## Before and after images:
++++++++++++++++++++
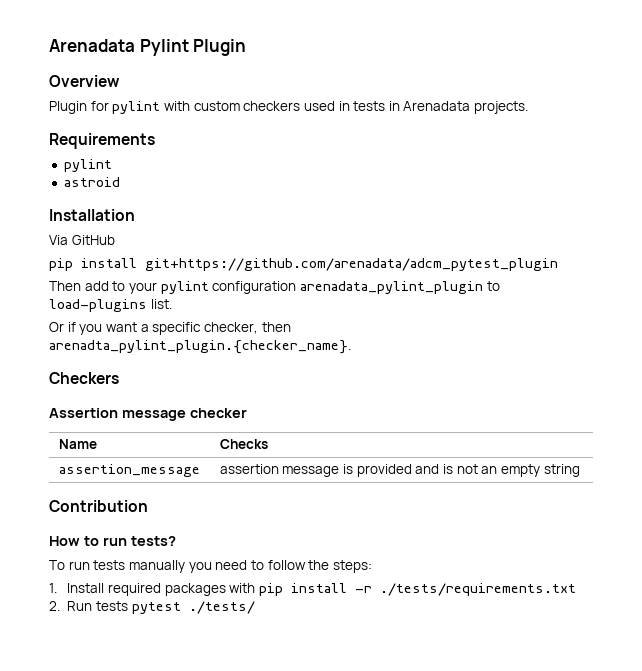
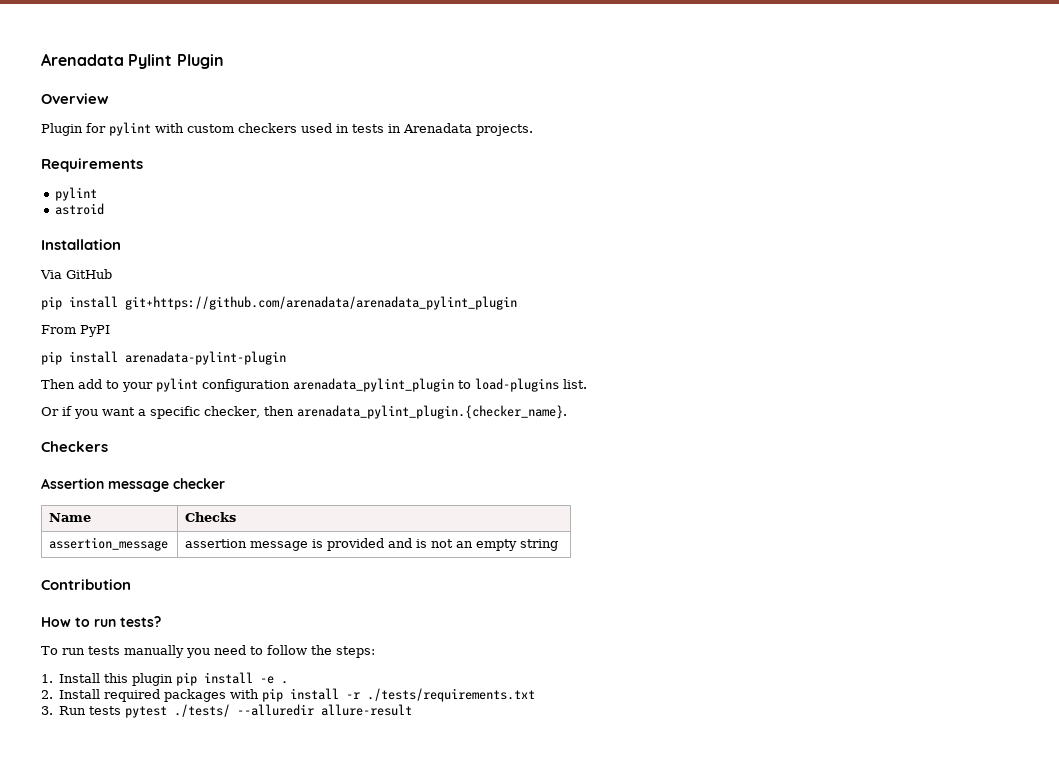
[145,258,558,271] git+https://github.com/arenadata/adcm_pytest_plugin -> [125,296,517,310] [41,325,110,337] [41,351,286,365] git+https://github.com/arenadata/arenadata_pylint_plugin // From PyPI // pip install arenadata-pylint-plugin
[49,340,351,354] arenadta_pylint_plugin.{checker_name}. -> [296,405,567,419] arenadata_pylint_plugin.{checker_name}.
(105, 588) none -> [104,672,289,686] [41,689,101,699] this plugin pip install -e . // 2. Install
[49,601,60,611] 2. -> [41,706,53,715] 3.
(255, 607) none -> [237,704,413,716] --alluredir allure-result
++++++++++++++++++++
## Exercise details:
Only the lines from the one with "[49,601,60,611] 2. -> [41,706,53,715] 3." through the last line of the records belong in the answer, each copied exactly.

## Solution to this exercise:
[49,601,60,611] 2. -> [41,706,53,715] 3.
(255, 607) none -> [237,704,413,716] --alluredir allure-result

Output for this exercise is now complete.